Quelles sont les causes des émeutes urbaines qui ont déferlé sur Londres depuis le 6 août ?

Comme toujours, dès que ça pète quelque part, tout le monde y va de son analyse, de ses comparaisons douteuses. Pour les uns ce sont les jeunes, pour d’autres les noirs, pour d’autres encore les pauvres. Et pour cause, par les temps qui courent : le jeune est un problème social. Le noir est un problème ethnique. Le pauvre est un problème de classe.
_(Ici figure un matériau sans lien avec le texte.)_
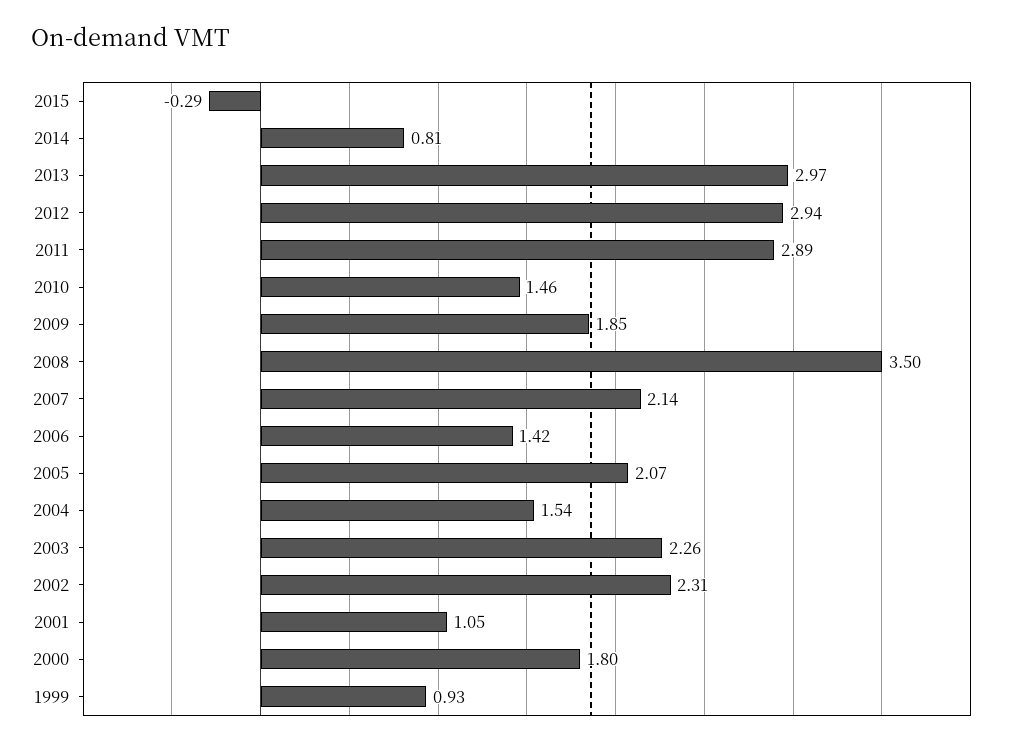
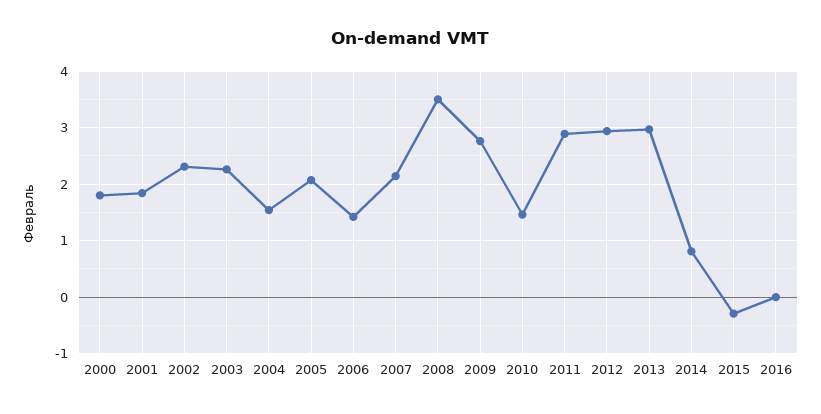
2009: 1.85 -> 2.8
2001: 1.05 -> 1.8
1999: 0.93 -> none
2016: none -> 0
Alors on va mettre tout le monde d’accord et on va dire que ce sont les jeunes noirs pauvres qui sont à l’origine de la flambée de violence britannique.

En ce qui me concerne, du haut de mon 1 mètre 30, je ne vois pas bien loin. Et je constate seulement deux choses après avoir lu les témoignages dans la presse et téléphoné à mes petits camarades qui vivent à Londres.

La première, c’est la limite du multiculturalisme anglo-saxon, tant vantée par les pourfendeurs de l’intégration universaliste de principe à la française. De principe, j’insiste.

« Nous sommes des nègres », « C’est une guerre raciale », « Si vous voyez un frère saluez-le », « Si vous voyez un flic, tirez », disent les émeutiers. « Le resto antillais, l’Africain et le Vegetarian PogoCafe n’ont pas été vandalisés » disent les commerçants qui ont été pillés. « Ils n’ont pas d’éducation, pas d’aspiration. Ils ne croient pas en eux ». Sauf apparemment au fait d’être noir.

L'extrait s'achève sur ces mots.